_Problem to work on:_
Using the records that follow, reproduce exactly the lines starting at the line containing "color: #e5e5e5 ->" and ending at the line containing "color: #d946ef ->". Include both end lines and no pictures.

_Records to use:_
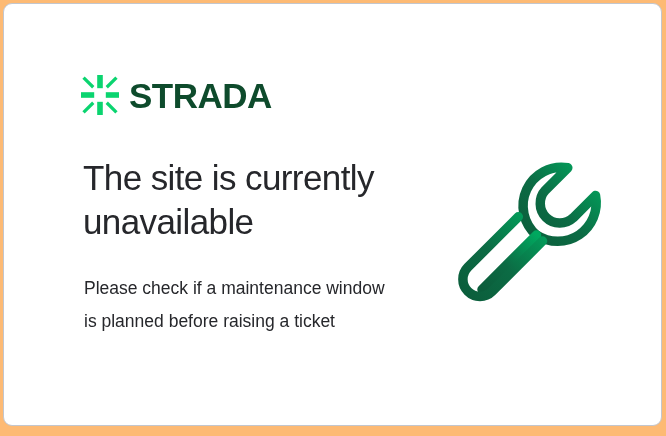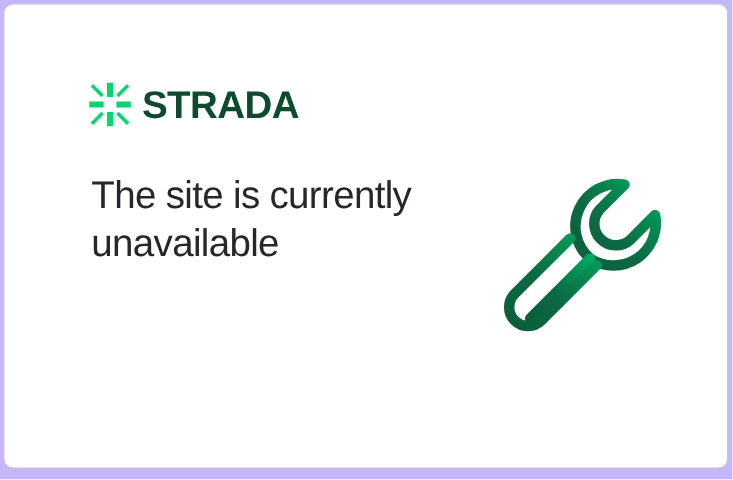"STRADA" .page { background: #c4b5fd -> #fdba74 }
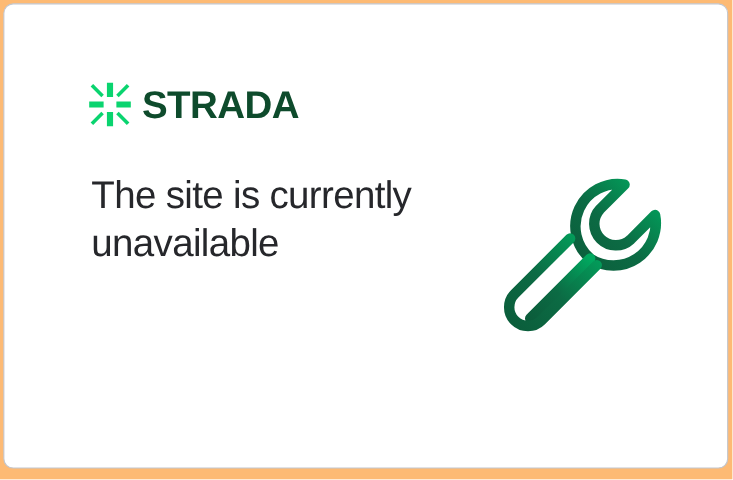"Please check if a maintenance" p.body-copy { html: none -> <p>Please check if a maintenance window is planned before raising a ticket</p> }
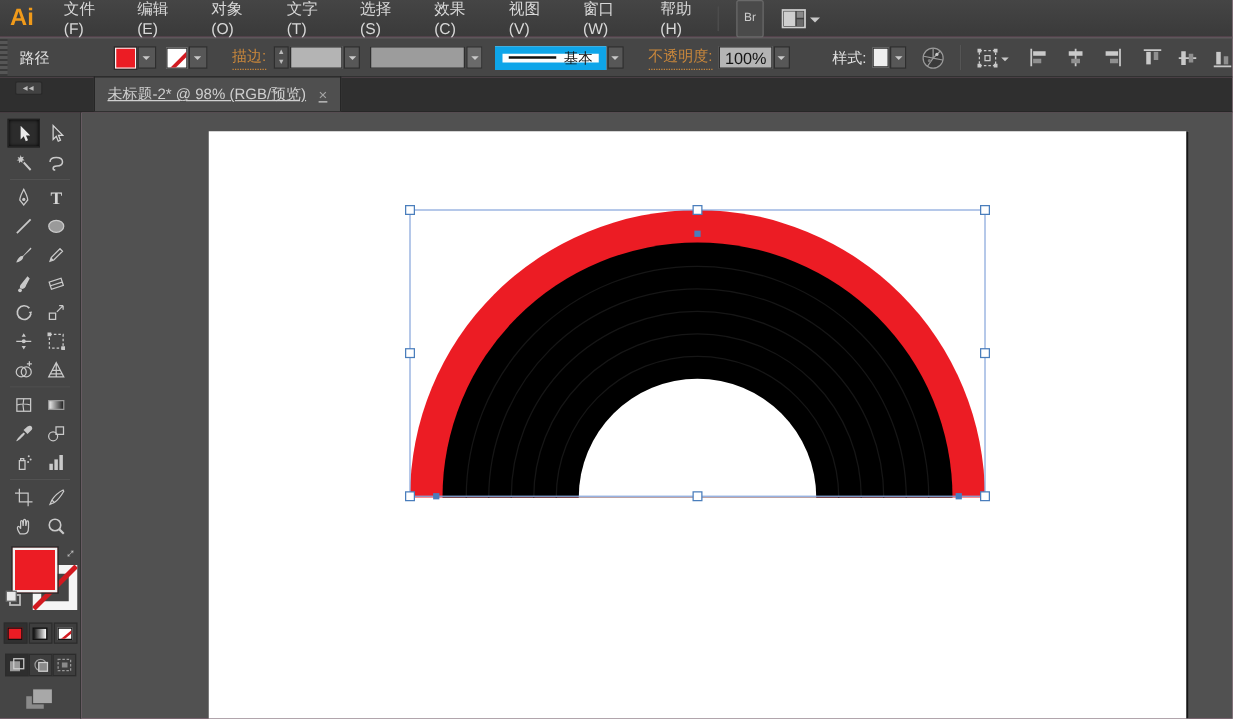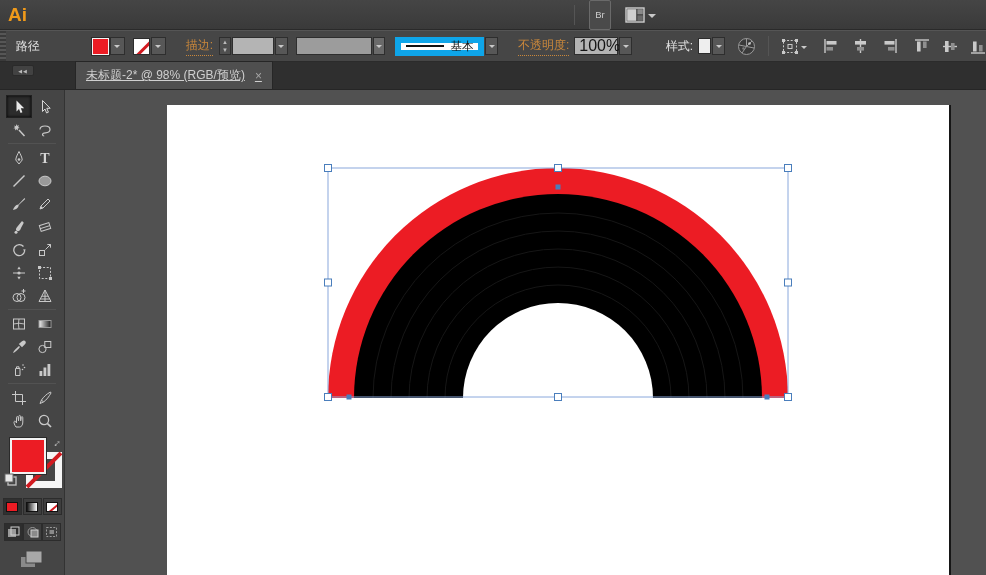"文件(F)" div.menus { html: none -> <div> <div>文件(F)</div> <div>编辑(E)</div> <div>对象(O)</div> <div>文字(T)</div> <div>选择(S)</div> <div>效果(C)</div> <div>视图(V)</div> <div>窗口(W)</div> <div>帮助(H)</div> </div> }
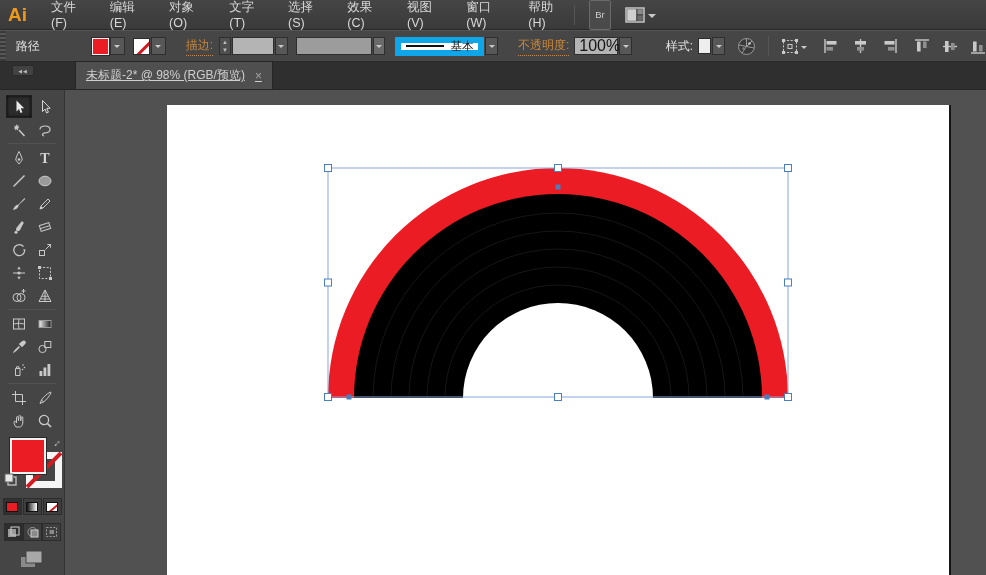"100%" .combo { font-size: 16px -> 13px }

--

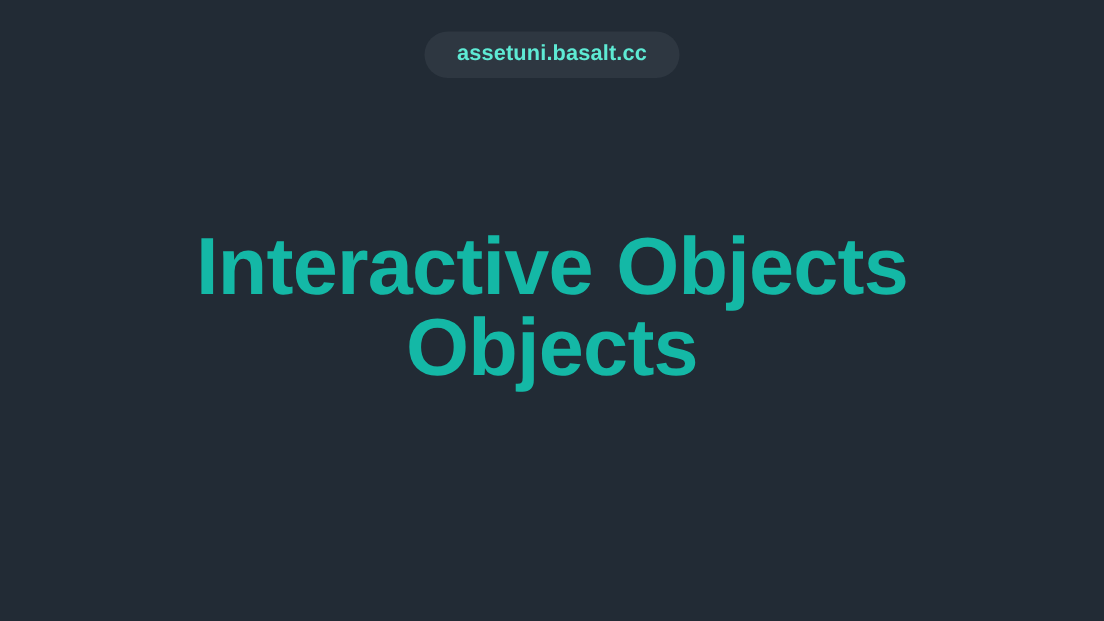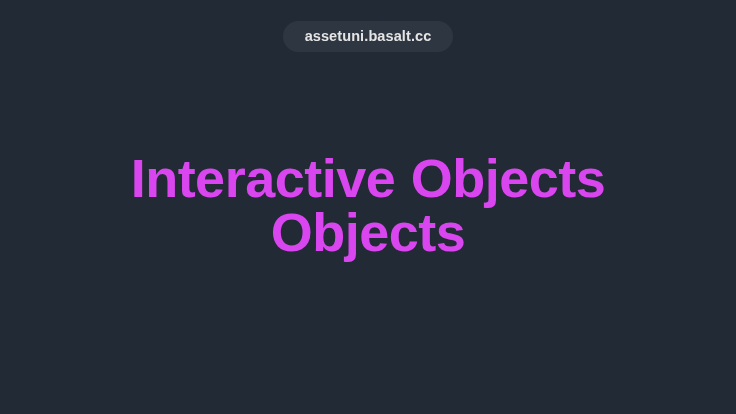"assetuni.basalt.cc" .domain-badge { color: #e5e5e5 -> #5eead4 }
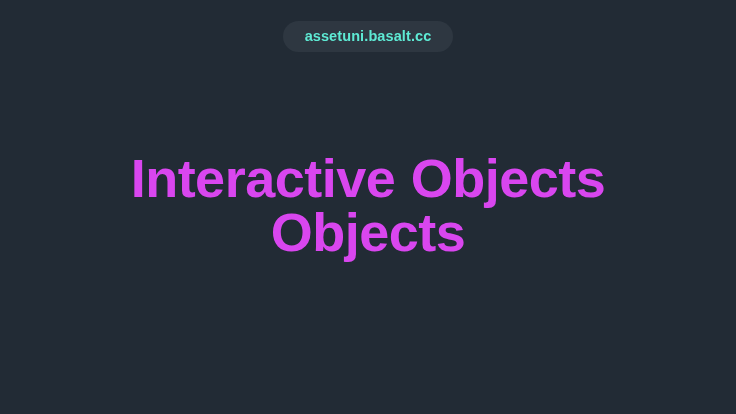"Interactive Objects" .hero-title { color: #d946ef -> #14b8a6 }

_Worked solution:_
"assetuni.basalt.cc" .domain-badge { color: #e5e5e5 -> #5eead4 }
"Interactive Objects" .hero-title { color: #d946ef -> #14b8a6 }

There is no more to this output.